## EXERCISE PROMPT
Gather up every line from the entries below that uses the word "Latent".

Extracted data entries:
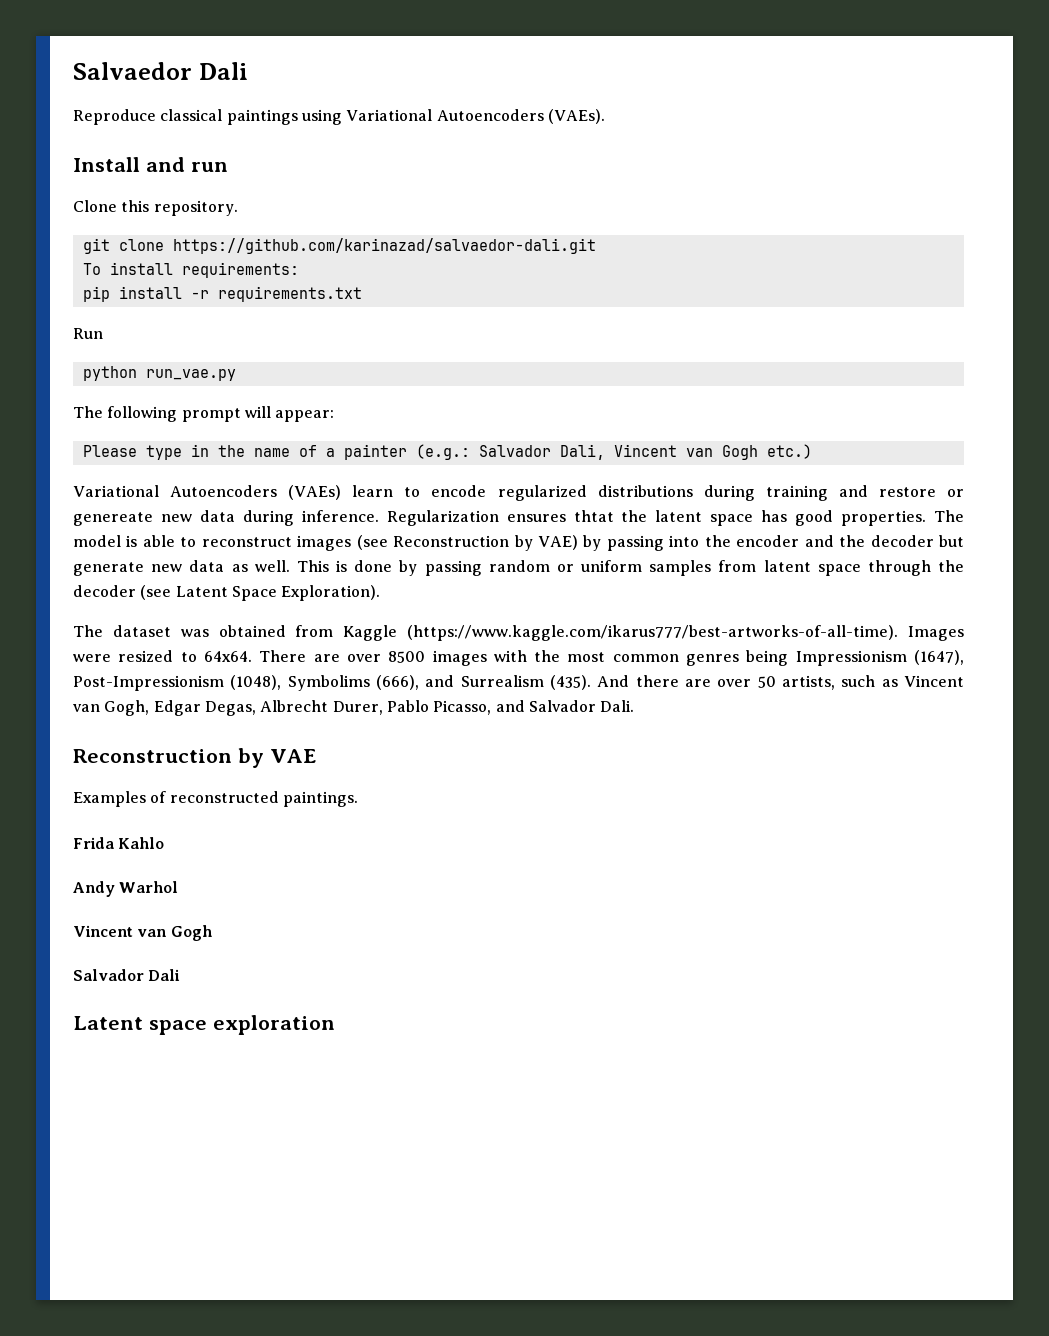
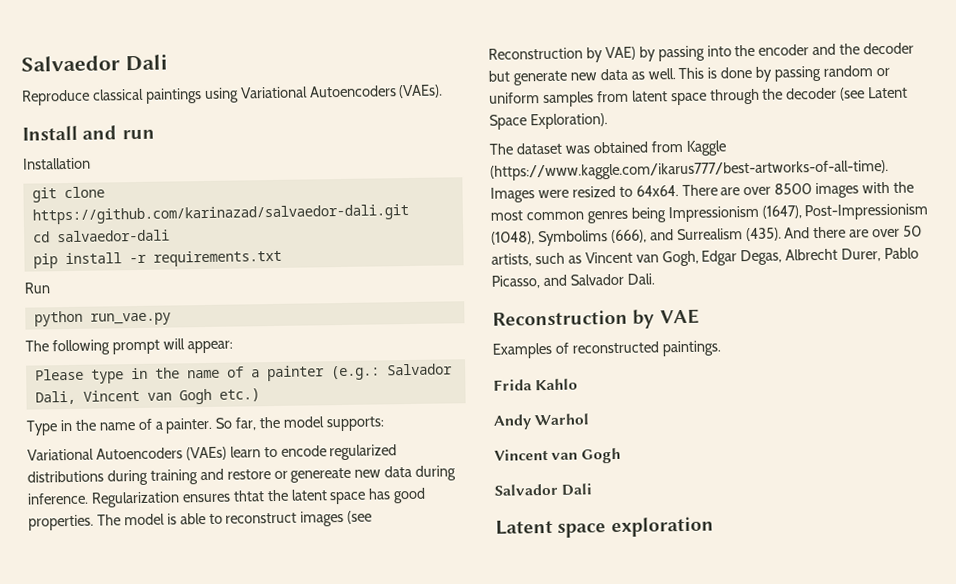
[73,200,238,216] Clone this repository. -> [22,157,91,170] Installation
[82,262,299,278] To install requirements: -> [32,229,170,243] cd salvaedor-dali
(812, 451) none -> [26,416,386,436] // Type in the name of a painter. So far, the model supports:

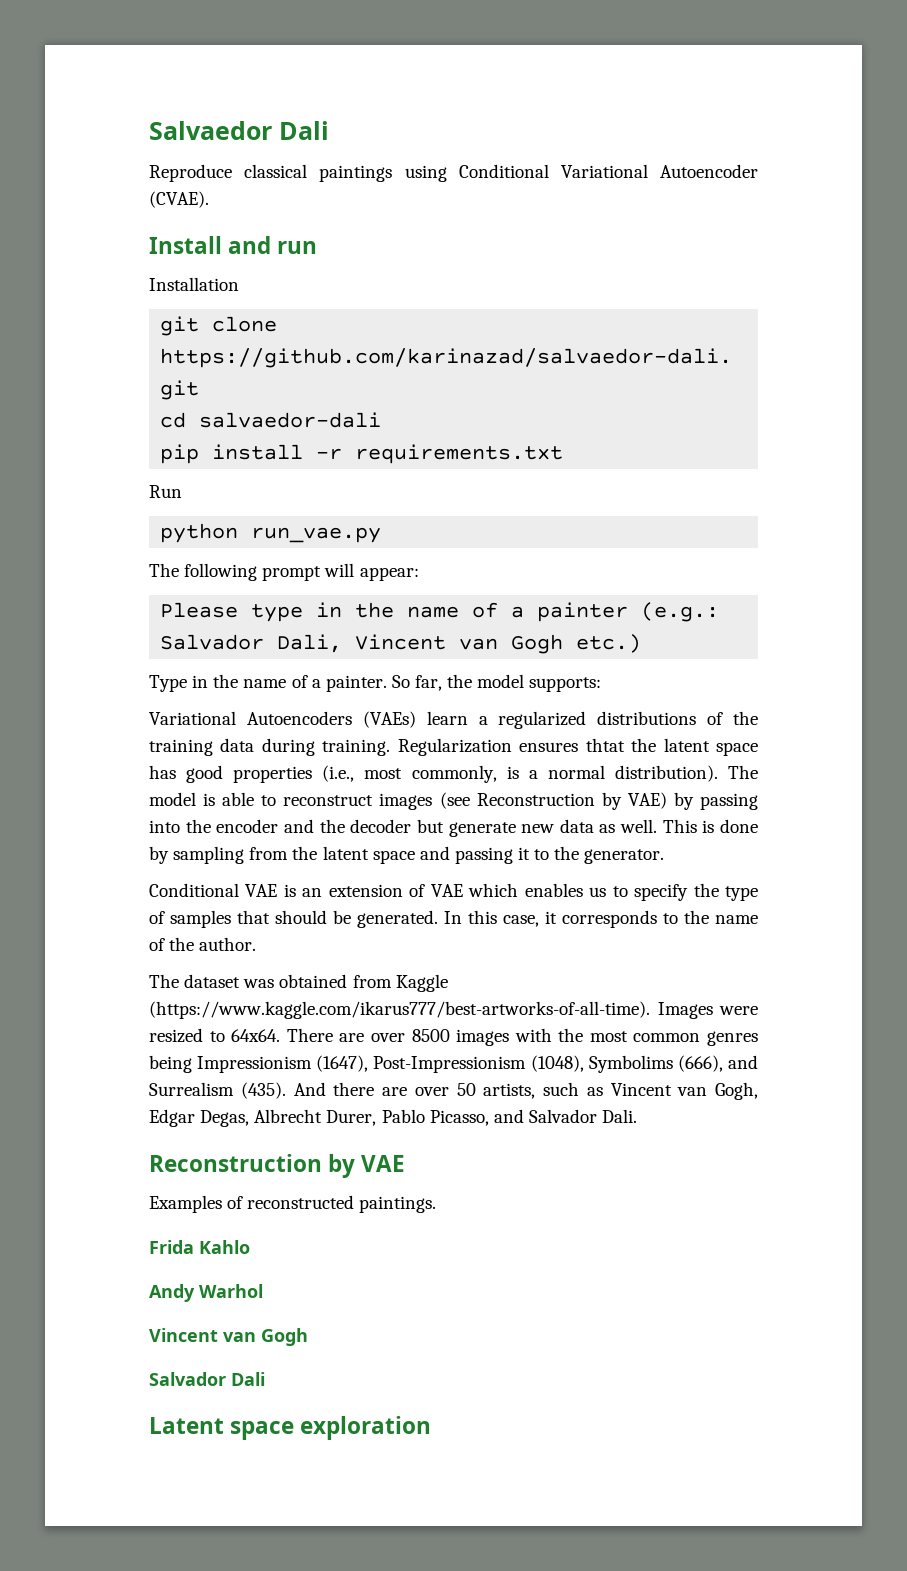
[239,84,444,99] Variational Autoencoders (VAEs). -> [458,164,759,178] [149,191,209,208] Conditional Variational Autoencoder (CVAE).
[263,444,398,461] [27,467,382,486] to encode regularized distributions during training and restore or genereate new -> [478,711,758,729] [149,739,213,756] a regularized distributions of the training
[27,492,89,505] inference. -> [322,739,391,756] training.
[28,514,94,531] properties. -> [233,765,718,783] properties (i.e., most commonly, is a normal distribution).
[774,65,890,82] [489,86,909,108] [489,113,608,130] passing random or uniform samples from latent space through the decoder (see Latent Space Exploration). -> [173,846,665,864] [149,883,758,901] [149,910,758,928] [149,937,257,951] sampling from the latent space and passing it to the generator. // Conditional VAE is an extension of VAE which enables us to specify the type of samples that should be generated. In this case, it corresponds to the name of the author.

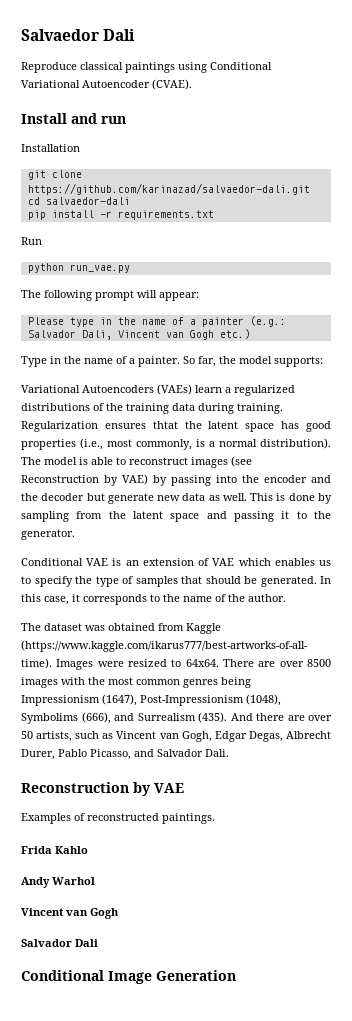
[149,1416,432,1440] Latent space exploration -> [21,970,236,984] Conditional Image Generation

## RESPONSE TO THE EXERCISE
[774,65,890,82] [489,86,909,108] [489,113,608,130] passing random or uniform samples from latent space through the decoder (see Latent Space Exploration). -> [173,846,665,864] [149,883,758,901] [149,910,758,928] [149,937,257,951] sampling from the latent space and passing it to the generator. // Conditional VAE is an extension of VAE which enables us to specify the type of samples that should be generated. In this case, it corresponds to the name of the author.
[149,1416,432,1440] Latent space exploration -> [21,970,236,984] Conditional Image Generation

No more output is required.